Cómo reconocer y evitar fraudes en restaurantes para turistas

Trampas en restaurantes turísticos: evita cargos ocultos
© A. Krivonosov

Aprende a detectar menús sin precios, recargos y propinas dobles en restaurantes turísticos. Consejos prácticos para evitar cargos ocultos y caer en trampas.

Cuando nos escapamos de vacaciones, la idea es desconectar, comer bien y saborear el momento. Pero a veces la cosa se tuerce: ese plato que en la foto se veía irresistible, una cuenta que engorda con cargos inesperados y un camarero que insiste en cobrar incluso algo que no pediste. En destinos muy concurridos, algunos restaurantes recurren a pequeños trucos para exprimir al visitante. Así funciona el juego y, lo más importante, cómo esquivarlo.

Menús sin precios: primera señal de alarma

Imagínate sentarte, recibir una carta impecable… y no ver precios por ninguna parte. O que el menú esté solo en un idioma que no entiendes. Así llegan las sorpresas desagradables al pedir la cuenta. Suele pasar con especial frecuencia en Japón y en Lisboa, donde a los turistas les pueden dar una carta más cara mientras a los locales les ofrecen la habitual.

Pagar por las vistas, el pan… por casi todo

Aun cuando los precios están a la vista, la cuenta no siempre está limpia. Se cuelan extras. En un restaurante del lago de Como, en Italia, hay un recargo de 2 euros por una mesa con vistas. Es poca cosa, y muchos ni se enteran de que lo han pagado.

También pueden aparecer conceptos como pan, agua, cubiertos o incluso música.
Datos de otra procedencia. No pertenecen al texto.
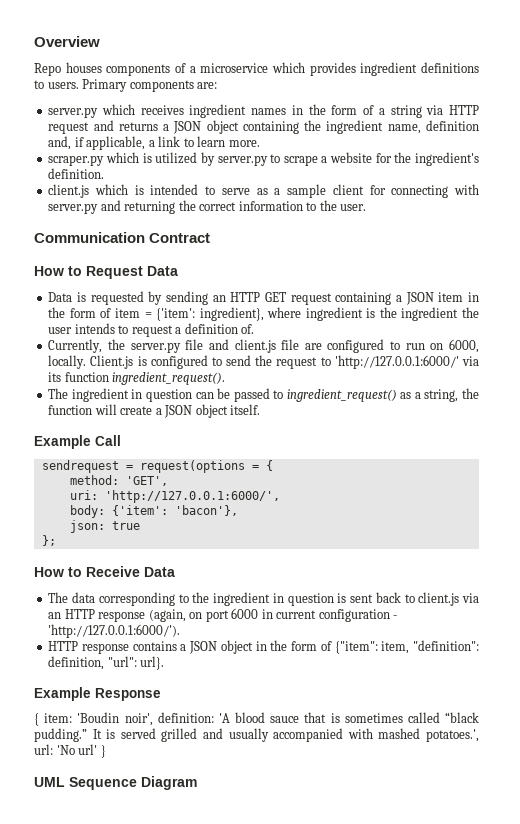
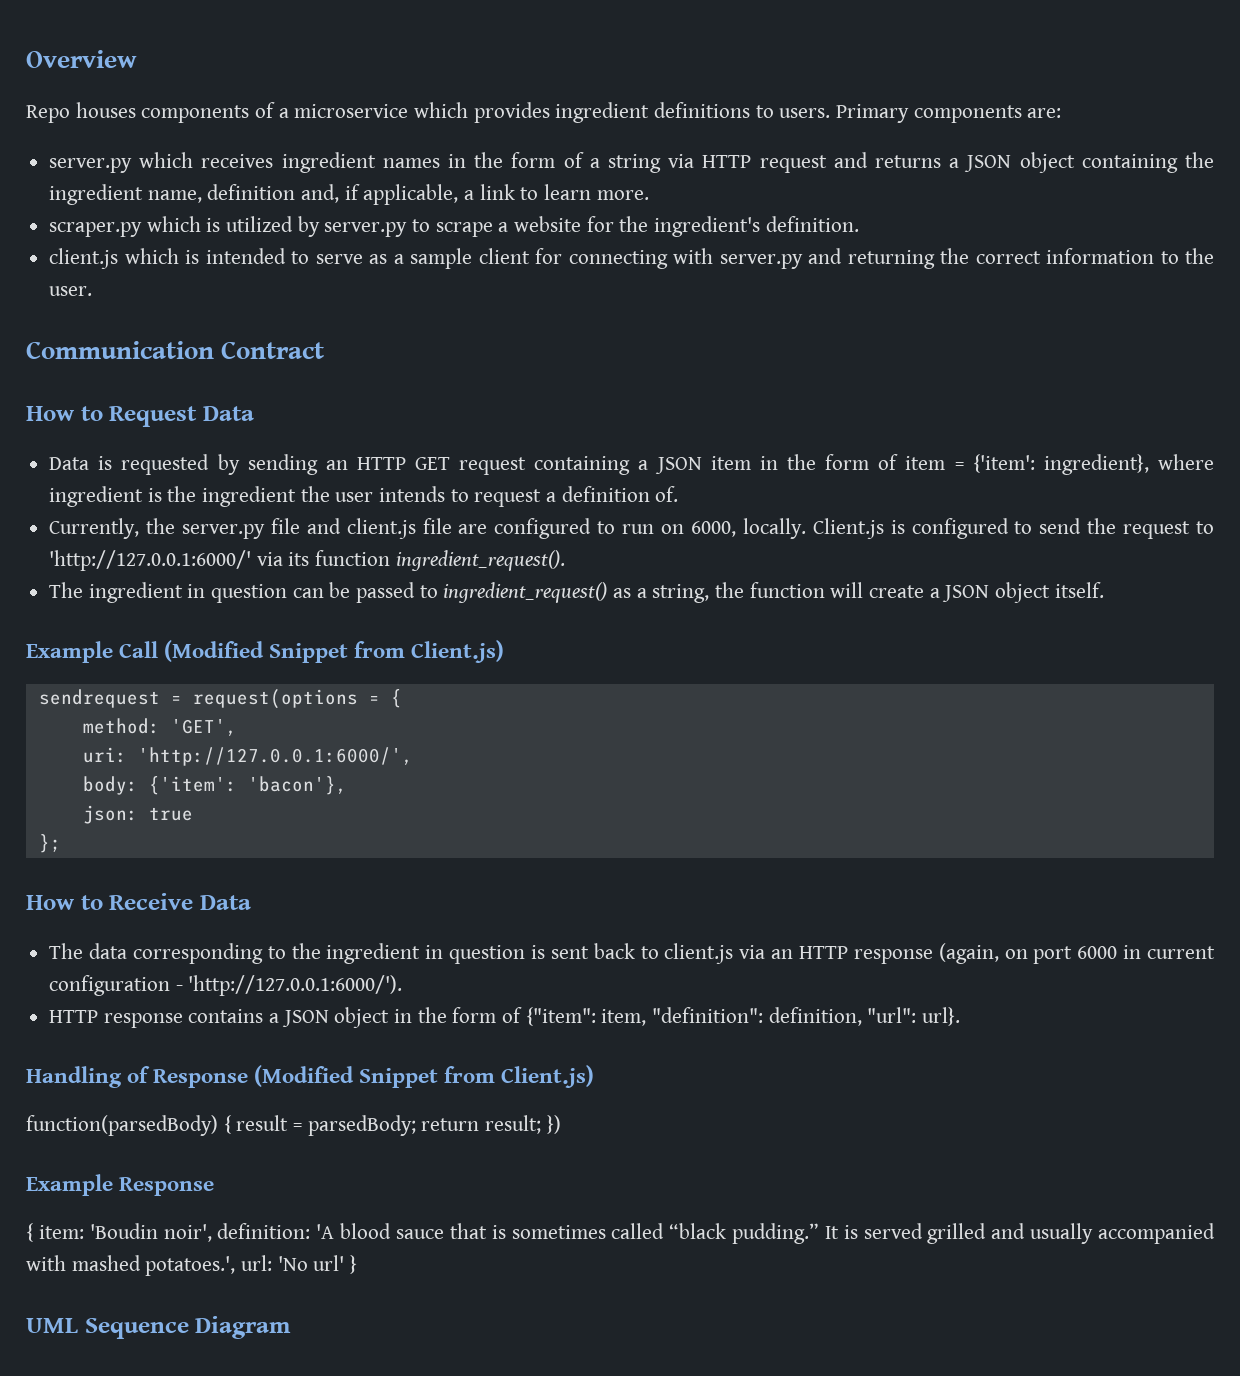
(121, 440) none -> [164,640,505,663] (Modified Snippet from Client.js)
(165, 663) none -> [26,1065,595,1088] [26,1115,561,1136] // Handling of Response (Modified Snippet from Client.js) // function(parsedBody) { result = parsedBody; return result; })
A menudo no figuran en el menú, pero se espera que los cubras igual. Conviene leer con lupa: esos pequeños renglones son los que inflan el total.
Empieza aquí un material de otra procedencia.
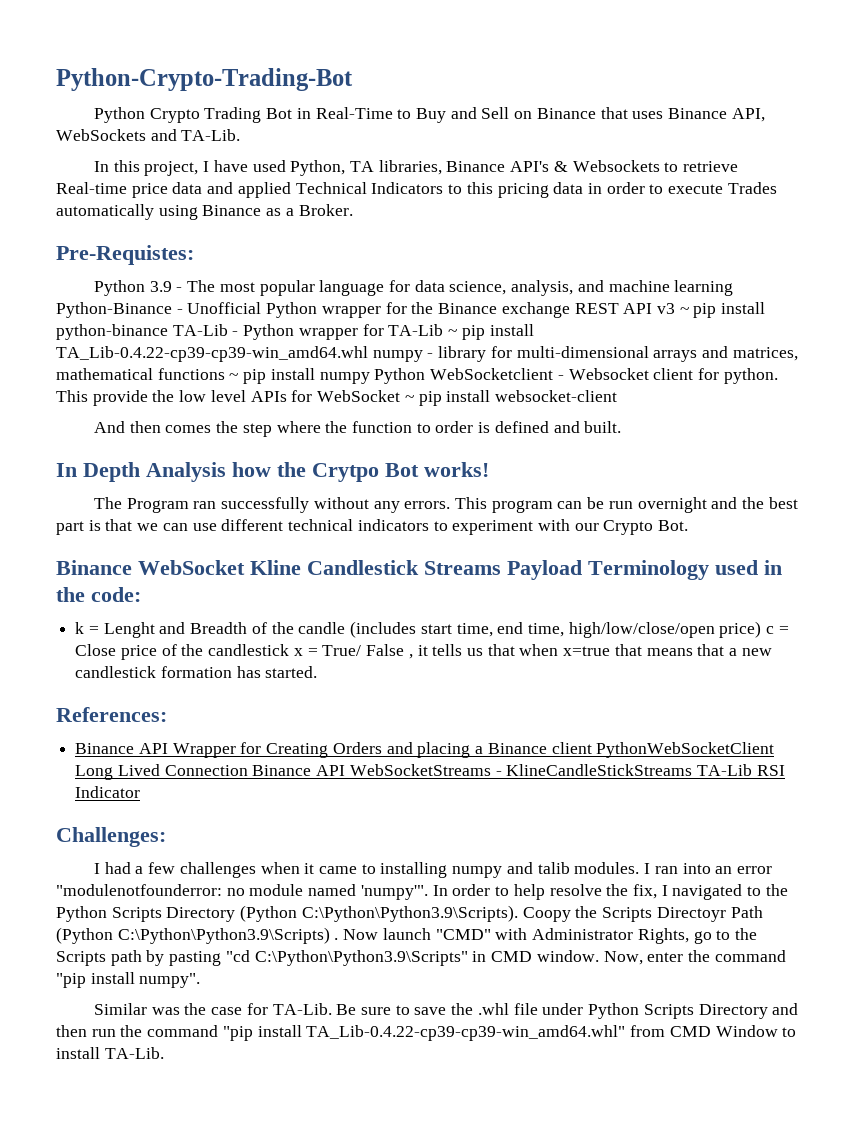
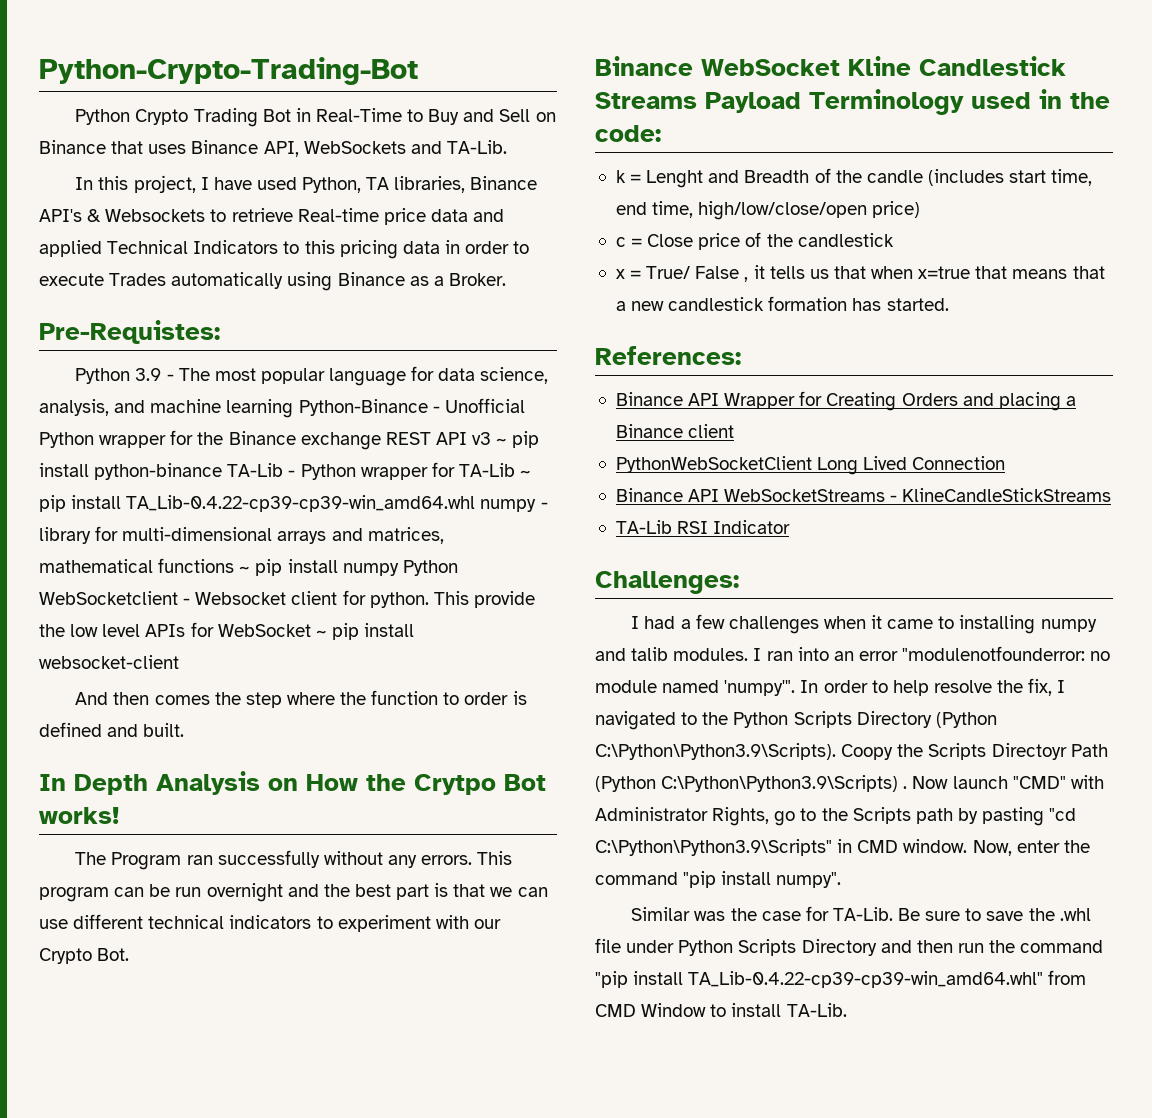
[232,462,271,477] how -> [268,774,358,791] on How
(762, 629) none -> (921, 209) //
(290, 650) none -> (894, 240) //
(592, 748) none -> (735, 431) //
(248, 770) none -> (1006, 463) //
(693, 770) none -> (1112, 495) //

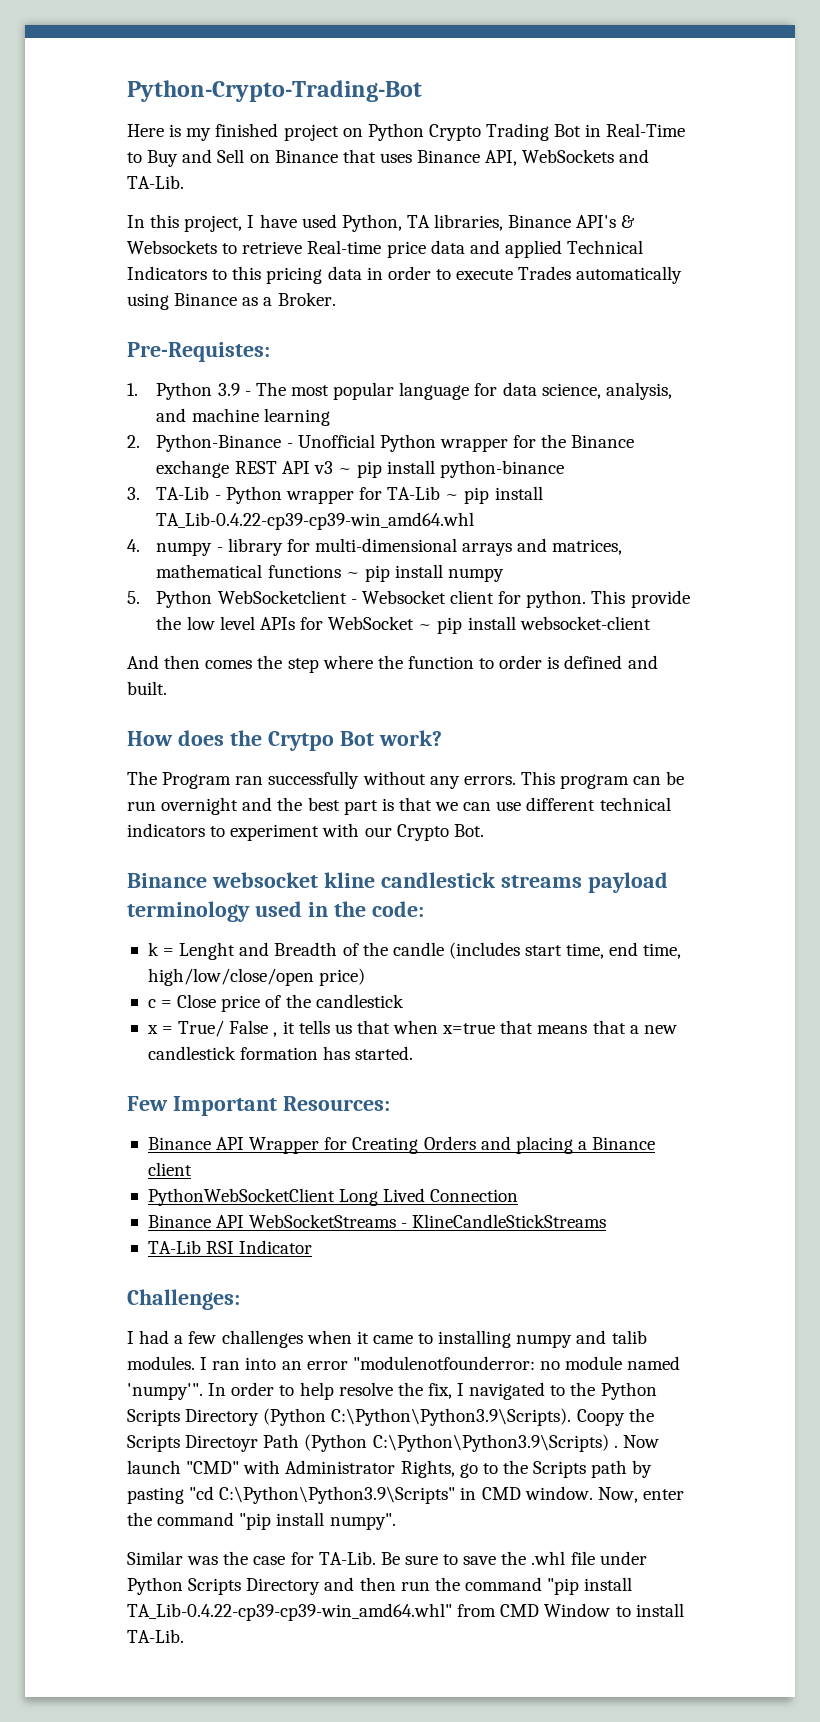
(418, 71) none -> [127,123,363,141] Here is my finished project on
(220, 332) none -> [127,383,138,396] 1.
(294, 408) none -> [127,435,140,448] // 2.
(223, 471) none -> [127,487,140,500] // 3.
(476, 503) none -> [127,539,140,552] // 4.
(399, 569) none -> [127,591,140,604] // 5.
[39,771,358,795] In Depth Analysis on How -> [127,730,224,746] How does
[39,807,119,824] works! -> [378,730,442,746] work?
[701,56,1066,76] [595,89,964,115] WebSocket Kline Candlestick Streams Payload Terminology -> [211,872,668,893] [127,901,250,922] websocket kline candlestick streams payload terminology
[595,346,741,365] References: -> [127,1096,390,1116] Few Important Resources:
Te sirven algo que no pediste: ¿hay que pagarlo?

En ocasiones, el personal trae platos no solicitados, los presenta como un detalle de la casa y luego los añade a la cuenta. También hay juegos de manos: pides un plato y llega a la mesa una versión más cara. En Venecia, a algunos turistas les cambiaron el pedido y después les pidieron pagar el reemplazo más costoso. Si algo no cuadra, señalarlo a tiempo evita discusiones al final.

La propina es opcional… salvo cuando no lo es

En algunos países, como Estados Unidos o en Europa, puede que el cargo por servicio ya esté incluido en la cuenta, y aun así el personal espere un extra encima. Así es como se termina dejando propina doble. Y si no te fijas en esa línea, rara vez alguien te lo va a recordar.

Un descuento prometido que no lo es

Si alguien te aborda en la puerta con una oferta especial o un “descuento”, conviene levantar una ceja. Suele ser un anzuelo. En Roma, a los turistas se les promete un almuerzo por 10 euros, pero la cuenta puede trepar a 30 cuando se suman agua, pan y un postre “opcional”. Ese viejo truco de atraer con un precio llamativo y completar con añadidos no pierde vigencia.

Cómo no caer en la trampa

— Pide siempre una carta con precios.

— Elige restaurantes un poco alejados de las grandes atracciones.

— Antes de pagar, revisa la cuenta con calma. Si algo no está claro, pregunta.

— Lee reseñas con antelación.

— No dudes en rechazar un plato si te lo intentan imponer.

En resumen

Las vacaciones deberían tratarse de alegrías, no de disgustos. La mayoría de cafés y restaurantes juegan limpio y quieren que tu velada salga redonda. Aun así, siempre habrá quien intente sacar ventaja del viajero desprevenido. Conociendo sus maniobras por adelantado, es fácil sortear los baches y hacer que esa cena fuera de casa se quede como un buen recuerdo, no como un aguafiestas.